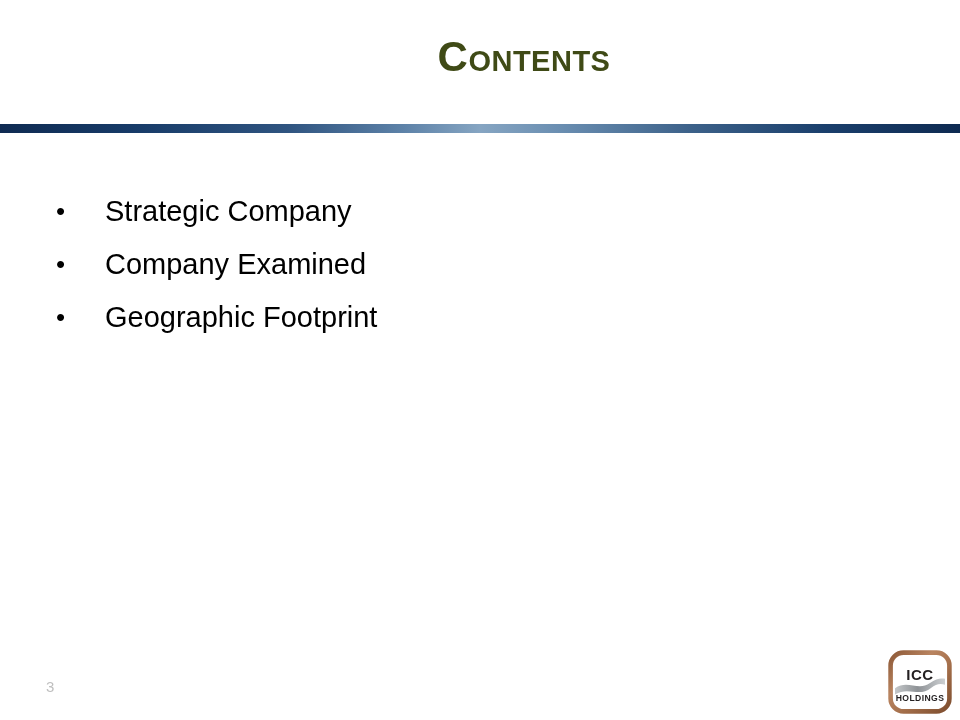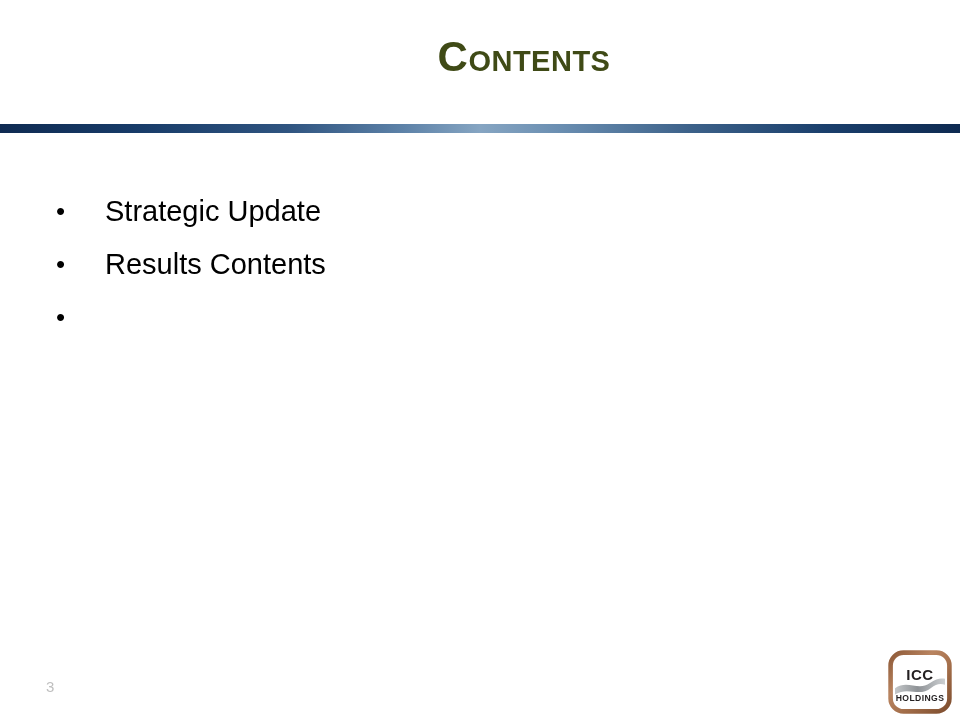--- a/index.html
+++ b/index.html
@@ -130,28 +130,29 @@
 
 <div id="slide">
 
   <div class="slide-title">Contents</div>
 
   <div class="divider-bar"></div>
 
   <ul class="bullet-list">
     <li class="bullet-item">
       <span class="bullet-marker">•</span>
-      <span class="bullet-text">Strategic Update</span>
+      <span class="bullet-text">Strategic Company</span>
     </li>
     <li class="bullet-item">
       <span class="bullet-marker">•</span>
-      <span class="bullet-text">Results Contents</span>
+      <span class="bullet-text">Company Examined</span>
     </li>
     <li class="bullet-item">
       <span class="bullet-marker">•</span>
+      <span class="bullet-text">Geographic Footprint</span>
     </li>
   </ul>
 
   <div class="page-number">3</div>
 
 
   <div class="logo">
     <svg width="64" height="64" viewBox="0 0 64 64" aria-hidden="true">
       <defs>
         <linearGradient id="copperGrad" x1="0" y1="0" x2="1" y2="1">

_TASK DETAILS_. Of the lines above, copy each one that contains the word "slide".

_RESULT OF THIS TASK_.
 <div id="slide">
   <div class="slide-title">Contents</div>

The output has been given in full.